If I change the code with np.random.choice(…, replace=False) the distribution also looks pretty Gaussian to me (it takes more time to do the sampling).

What am I missing here?

Thanks
Pavel

I haven’t taken this course yet, but based on my knowledge, I would say that each item is sampled with replacement to ensure independence ‘within the sample’.

Hey @Pavel_Zahariev,

Abbreviations

  • Sampling with Replacement → SWHR
  • Sampling without Replacement → SWOR
  • Sampling Distribution of Sampling Means → SDSM

And before starting, note that “replacement” ensures a greater extent of independence among the samples, i.e., more likely the SDSM will resemble to a Gaussian distribution.


Now, there are 4 different scenarios which can be laid out here:

  1. For different sample sets (i.e., sample of samples), we use SWHR, and for each of the sample in a single sample set as well, we use SWHR. In other words, a value selected once can repeat in any of the sample sets, including the one it is already selected in. This is the one used in the lab, and told about in the lecture videos.
  2. For different sample sets (i.e., sample of samples), we use SWHR, and for each of the sample in a single sample set, we use SWOR. In other words, a value selected once can’t repeat in the same sample set, but it can be present in other sample sets. This is what you are proposing.
  3. For different sample sets (i.e., sample of samples), we use SWOR, and for each of the sample in a single sample set, we use SWHR. In other words, a value selected once can repeat in the same sample set, but it can’t be present in other sample sets.
  4. For different sample sets (i.e., sample of samples), we use SWOR, and for each of the sample in a single sample set as well, we use SWOR. In other words, a value selected once can’t repeat in any of the sample sets, including the one it is already selected in.

Let’s start out with the 4th scenario. Now, you might believe that in this case, SDSM won’t look like a Gaussian, but the fact is that in certain conditions, it could. Let me quote this article here:

It’s often cited that a sample should be no more than 10% of a population if sampling is done without replacement.

Now, if we take a look at the 2nd and 3rd scenarios, they do offer “replacement” in at least one aspect, as compared to the 4th scenario. In other words, if the 4th scenario, can work out in certain cases, I believe that even the 2nd and 3rd scenarios can at least work out in these conditions, and perhaps even under more relaxed constrains than the 4th scenario.

Now, all of this has made us easier to think about the 1st scenario. In other words, the 1st scenario should work in even more relaxed constraints than the 2nd and 3rd scenarios, since it offers replacement in both aspects.

Cheery on the cake, it is the easiest to implement, and most likely, the most computationally efficient too. So, why would we like to pick any other scenario?
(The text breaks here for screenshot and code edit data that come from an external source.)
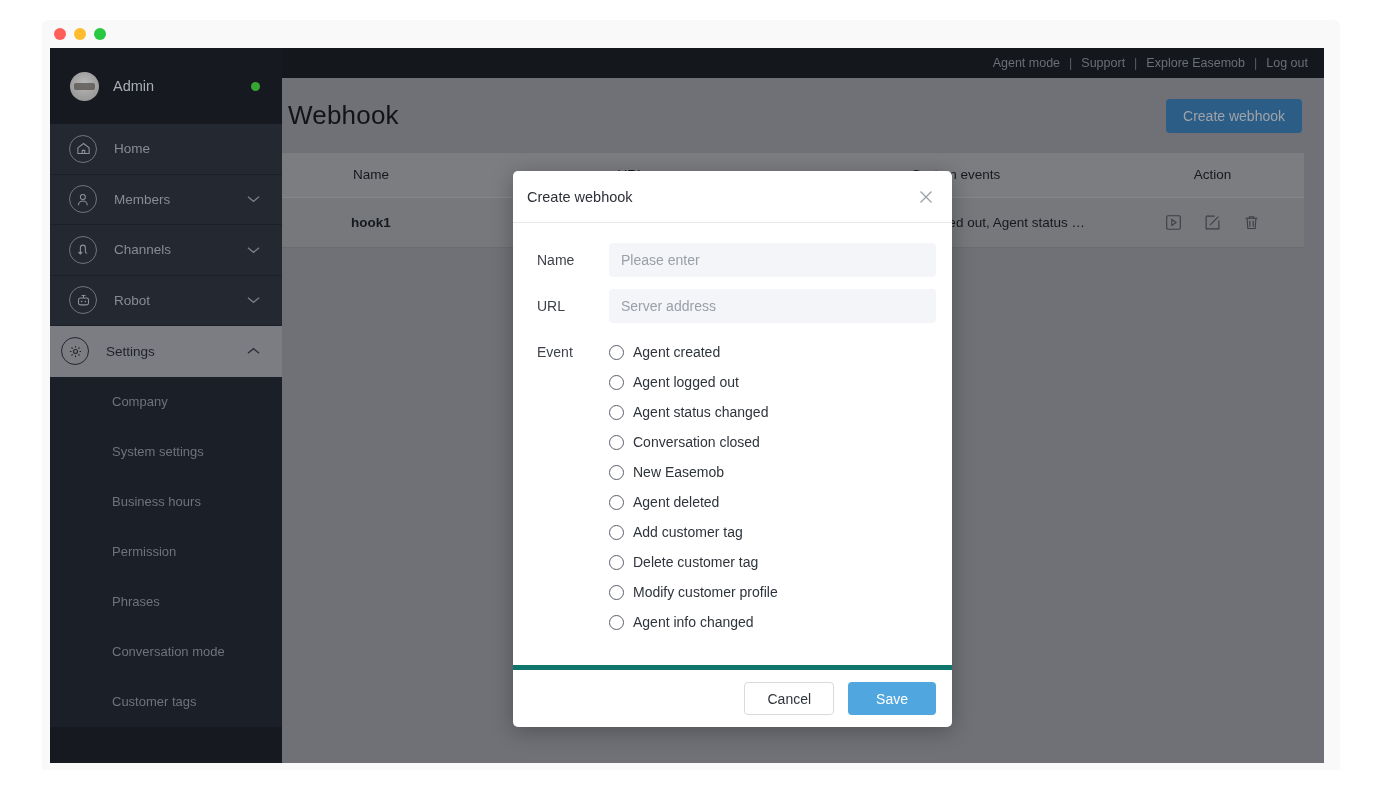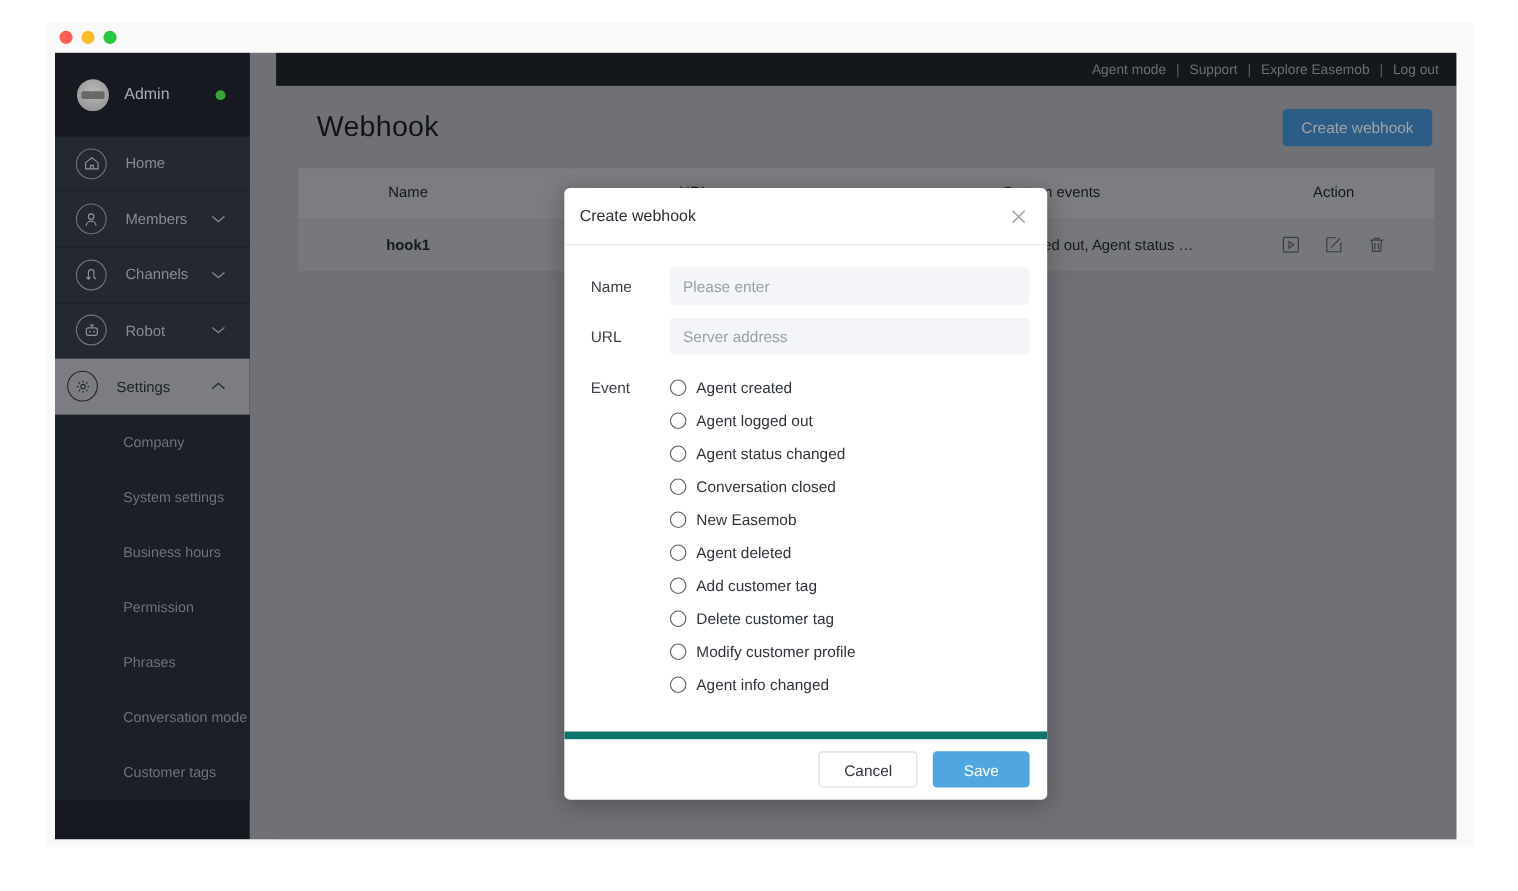--- a/index.html
+++ b/index.html
@@ -43,7 +43,7 @@
   .sidebar {
     position: absolute;
     left: 0; top: 0;
-    width: 177px; height: 715px;
+    width: 232px; height: 715px;
     background: #16191f;
     z-index: 5;
   }

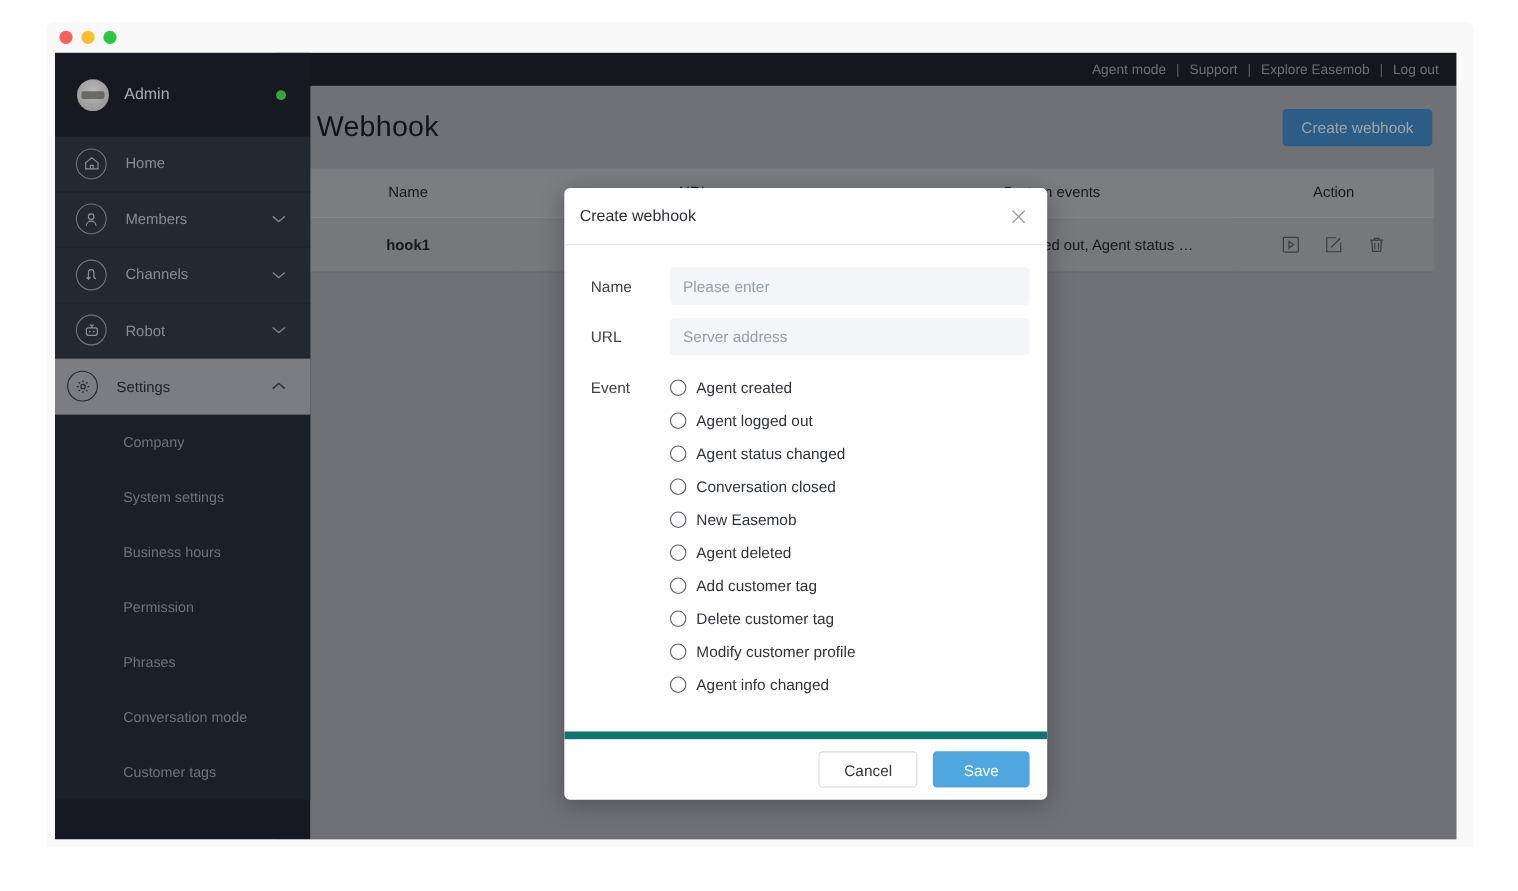--- a/index.html
+++ b/index.html
@@ -266,7 +266,7 @@
   }
 
   .modal-foot {
-    border-top: 7px solid #0f766e;
+    border-top: 5px solid #0f766e;
     height: 62px;
     display: flex;
     align-items: center;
Let me know, if you have any reason in mind.

Cheers,
Elemento

1 Like

Hi Elemento,
Thanks for this detailed answer!
I don’t have any reason in mind. Sampling with replacement is something new to me, as I am lacking statistical background. In my mind sample of three people heights, for example, means three different people. The following is taken from here:

Sampling without replacement – Selected subjects will not be in the “pool” for selection. All selected subjects are unique. This is the default assumption for statistical sampling.

Probably I am struggling to understand that concept of independence, I thought that it was completely covered in case 2 as you numbered them in your explanation. I should read a bit more on the matter I guess. Do you think there is something in the videos that I am missing.

Thanks
Pavel

Hey @Pavel_Zahariev,

Please don’t interpret this as the fact that “Sampling without replacement” is more commonly done than the other way around. It just means that when nothing is mentioned about “Sampling” and how it is done, we can assume that it is done without replacement.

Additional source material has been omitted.